WHAT YOU SHOULD DO:
Work through the records below and copy every line that includes "center".

(Records from a collection)
════════════════════

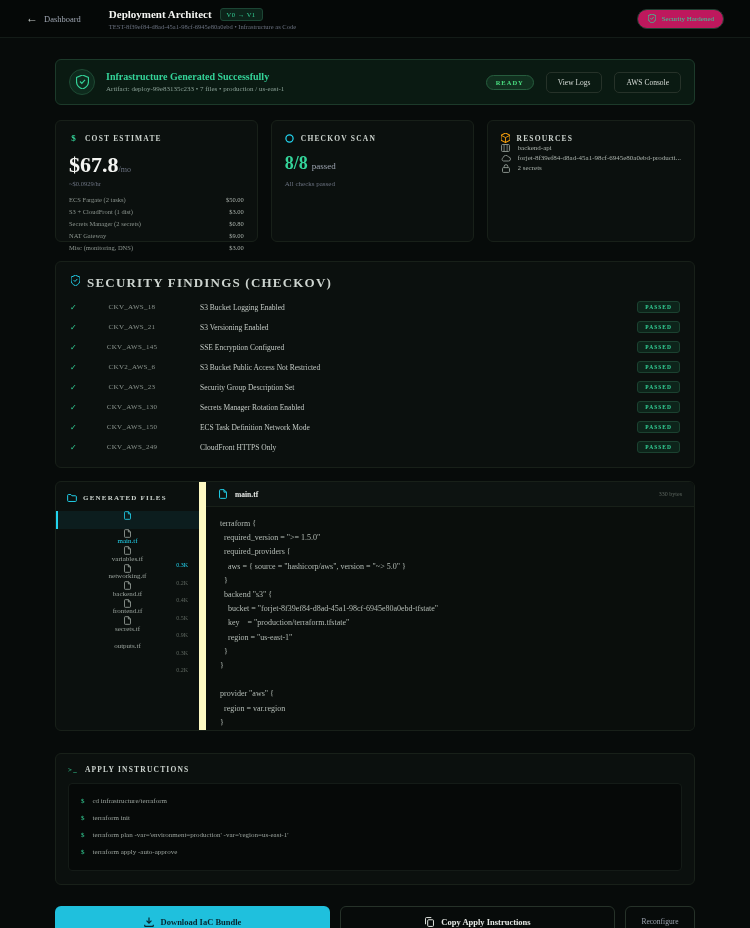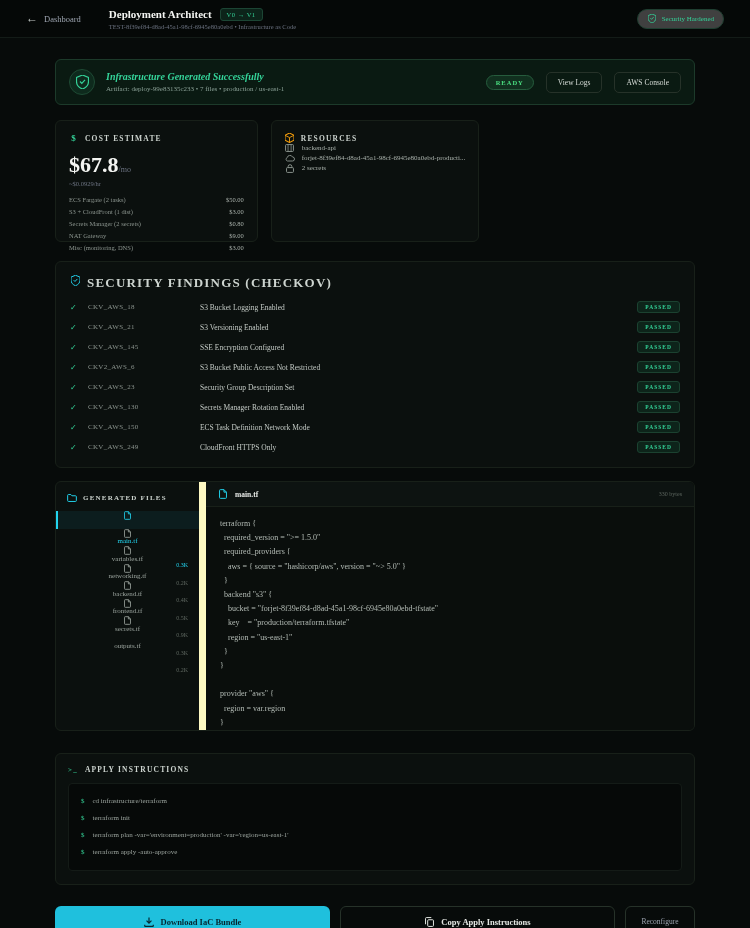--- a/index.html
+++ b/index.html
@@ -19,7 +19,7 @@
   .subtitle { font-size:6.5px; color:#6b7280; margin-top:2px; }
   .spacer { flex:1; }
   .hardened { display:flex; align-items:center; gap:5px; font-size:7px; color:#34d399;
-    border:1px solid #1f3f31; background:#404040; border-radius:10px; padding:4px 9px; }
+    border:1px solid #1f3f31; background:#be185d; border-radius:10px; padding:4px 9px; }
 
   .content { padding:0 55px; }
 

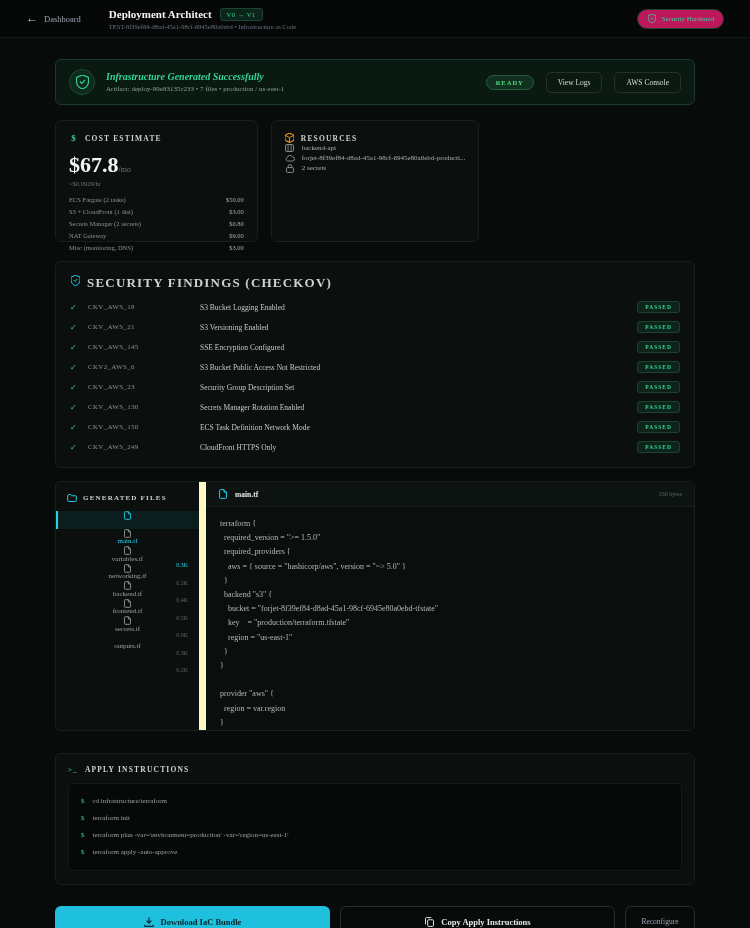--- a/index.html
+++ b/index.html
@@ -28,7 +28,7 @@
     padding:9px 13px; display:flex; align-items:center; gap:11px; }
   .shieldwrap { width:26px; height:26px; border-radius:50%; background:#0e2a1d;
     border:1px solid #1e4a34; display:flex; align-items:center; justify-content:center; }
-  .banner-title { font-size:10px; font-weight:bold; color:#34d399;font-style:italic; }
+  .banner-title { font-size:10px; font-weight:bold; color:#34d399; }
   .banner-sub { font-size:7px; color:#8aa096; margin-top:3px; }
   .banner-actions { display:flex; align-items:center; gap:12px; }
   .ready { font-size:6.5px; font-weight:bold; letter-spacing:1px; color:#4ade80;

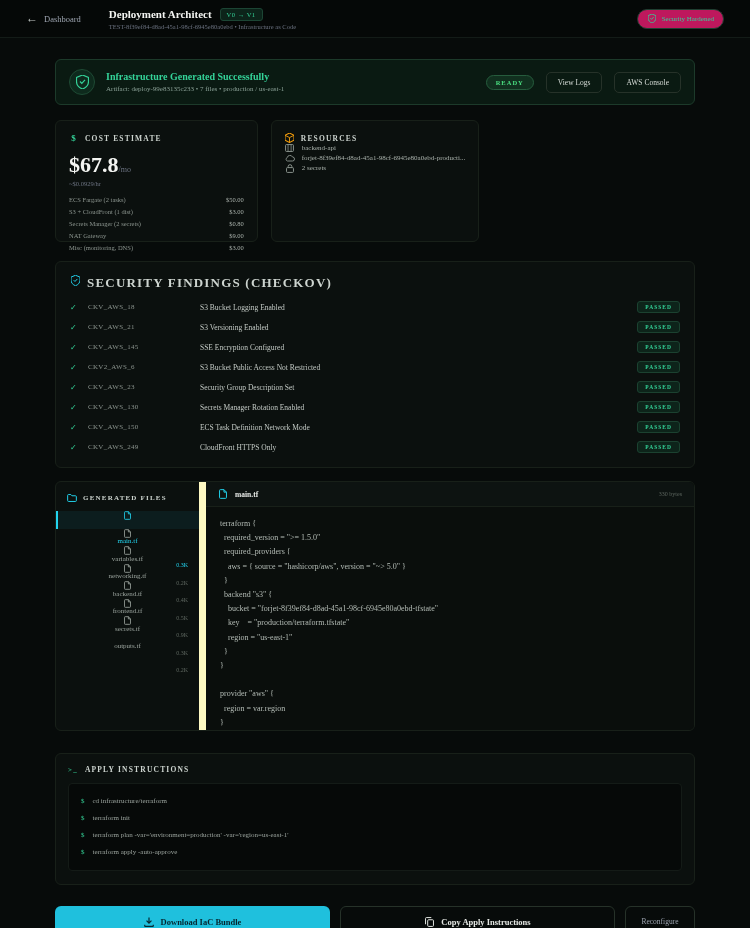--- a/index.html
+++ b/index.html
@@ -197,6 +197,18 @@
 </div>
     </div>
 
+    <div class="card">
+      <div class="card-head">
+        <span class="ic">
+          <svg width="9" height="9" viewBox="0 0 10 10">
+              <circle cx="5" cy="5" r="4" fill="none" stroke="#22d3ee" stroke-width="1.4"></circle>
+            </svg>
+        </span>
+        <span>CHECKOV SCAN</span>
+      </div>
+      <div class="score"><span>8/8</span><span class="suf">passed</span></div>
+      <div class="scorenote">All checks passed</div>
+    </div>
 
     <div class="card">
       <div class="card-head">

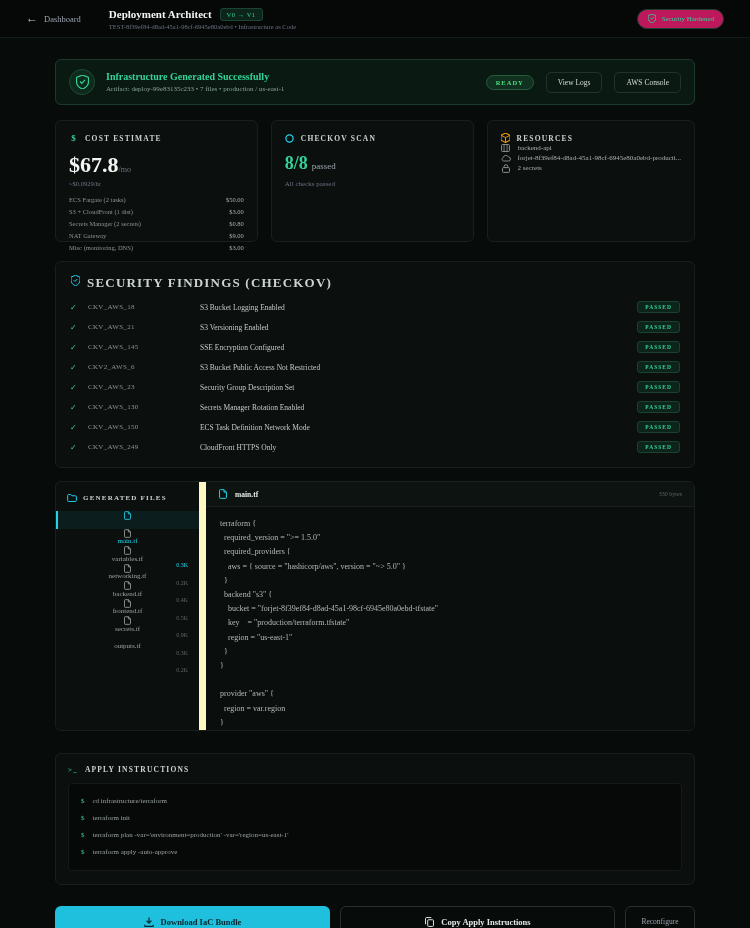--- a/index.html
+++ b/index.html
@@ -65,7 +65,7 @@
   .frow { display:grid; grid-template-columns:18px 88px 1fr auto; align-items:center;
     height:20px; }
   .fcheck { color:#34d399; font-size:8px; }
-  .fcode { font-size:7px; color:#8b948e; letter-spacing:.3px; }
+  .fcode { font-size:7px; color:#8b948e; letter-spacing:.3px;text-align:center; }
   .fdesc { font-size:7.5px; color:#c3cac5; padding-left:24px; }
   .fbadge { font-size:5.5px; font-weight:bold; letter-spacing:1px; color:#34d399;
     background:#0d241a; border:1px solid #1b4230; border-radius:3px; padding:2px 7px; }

════════════════════

TASK OUTPUT:
   .hardened { display:flex; align-items:center; gap:5px; font-size:7px; color:#34d399;
     padding:9px 13px; display:flex; align-items:center; gap:11px; }
     border:1px solid #1e4a34; display:flex; align-items:center; justify-content:center; }
   .banner-actions { display:flex; align-items:center; gap:12px; }
   .frow { display:grid; grid-template-columns:18px 88px 1fr auto; align-items:center;
+  .fcode { font-size:7px; color:#8b948e; letter-spacing:.3px;text-align:center; }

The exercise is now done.